As for the tests that have been carried out in Caravaca, rye, wheat and, in the third year, legumes are rotated, with a reduction of fertilization of 30% (here slurry and organic pellets are used, since it is an ecological plantation) , and highly controlled commercial products are also applied.
When the scheduled cycles have concluded, in six months, it will be time to extract the main results of this project financed by the European Union through the Horizon 2020 Program and whose indicative is Grant agreement No. 817819. Everything sounds very advanced, but paradoxically it is only a matter of improving old uses that in some cases had almost ceased to be applied in the face of industrial agriculture to which a sustainable alternative is now being sought.
The resistance of monoculture producers
The clock is ticking inexorably against some of the uses of intensive agriculture that have been practiced with remarkable production success for a few years. Its considerable environmental footprint, and the growing consequences for human well-being, are a toll that official bodies are less and less willing to pay and that science tries to overcome by seeking answers, sometimes with old practices in disuse, such as rotation of crops, now improved with new research. The solution developed by the Soildiver initiative has an important disclosure component. Its managers are aware that introducing these practices largely involves “making producers aware” of the importance of having soil in the best conditions, explains UPCT professor Juan Fernández.

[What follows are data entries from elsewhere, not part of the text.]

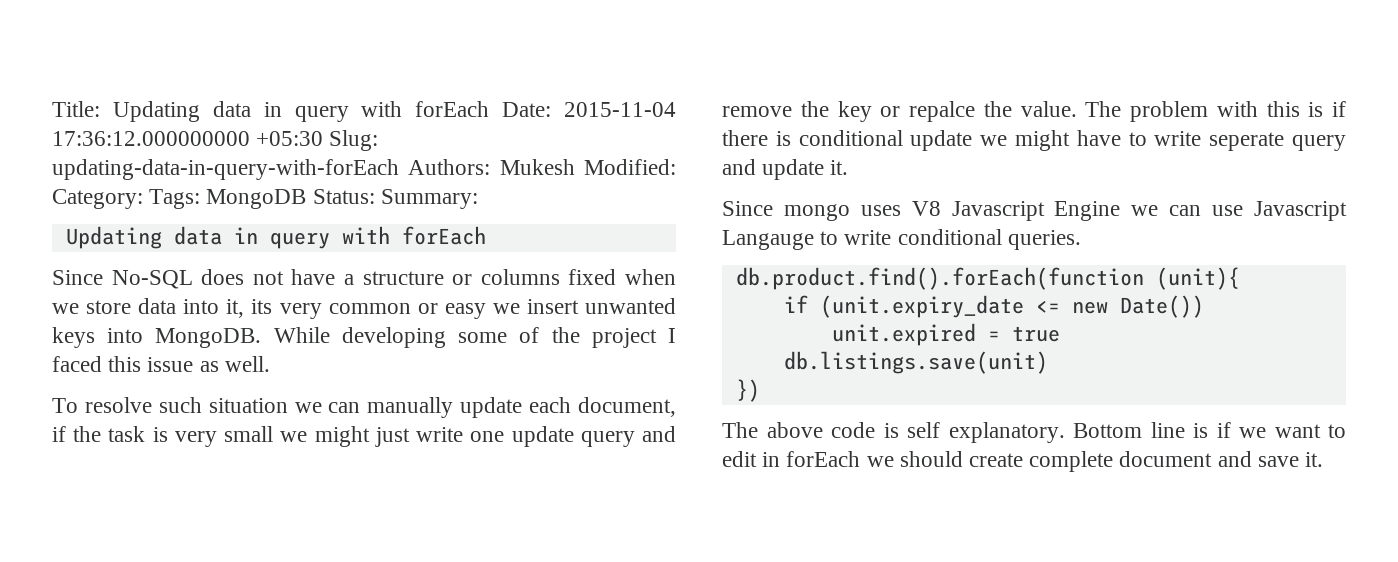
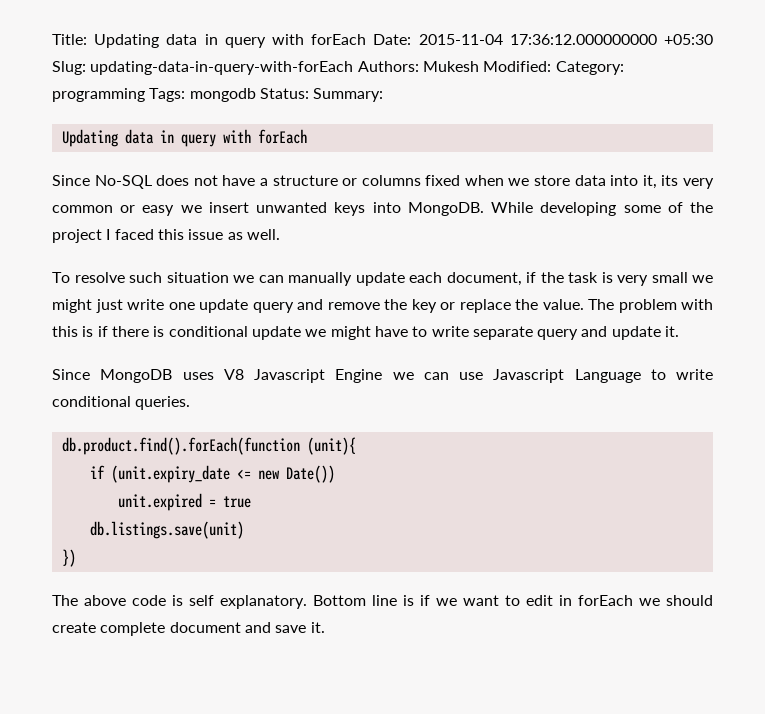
- Title: Updating data in query with forEach Date: 2015-11-04 17:36:12.000000000 +05:30 Slug: updating-data-in-query-with-forEach Authors: Mukesh Modified: Category: Tags: MongoDB Status: Summary:
+ Title: Updating data in query with forEach Date: 2015-11-04 17:36:12.000000000 +05:30 Slug: updating-data-in-query-with-forEach Authors: Mukesh Modified: Category: programming Tags: mongodb Status: Summary:
- To resolve such situation we can manually update each document, if the task is very small we might just write one update query and remove the key or repalce the value.
+ To resolve such situation we can manually update each document, if the task is very small we might just write one update query and remove the key or replace the value.
- The problem with this is if there is conditional update we might have to write seperate query and update it.
+ The problem with this is if there is conditional update we might have to write separate query and update it.
- Since mongo uses V8 Javascript Engine we can use Javascript Langauge to write conditional queries.
+ Since MongoDB uses V8 Javascript Engine we can use Javascript Language to write conditional queries.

The soil, Fernández continues, “is an essential starting point for the crop to develop with few problems”, and with rotation “we increase the beneficial organisms in the soil that favor crop growth”. However, he adds, “against we have many producers who are specialized in a few crops with which they have resolved their commercialization, which leads them to monoculture.” For these cases, adds the scientist, “various techniques could be used such as vegetable covers (between the main crops), intercropping, etc., which also favor soil biodiversity.” The European Commission presented a little over a year ago the plan ‘From the farm to the table’, aimed at a more sustainable agriculture and for which it contemplates that 40% of the funds dedicated until the year 2027 to the European agricultural policy contribute to the so-called ‘Action for the climate’, which initiatives such as the Soildiver Agro project try to promote.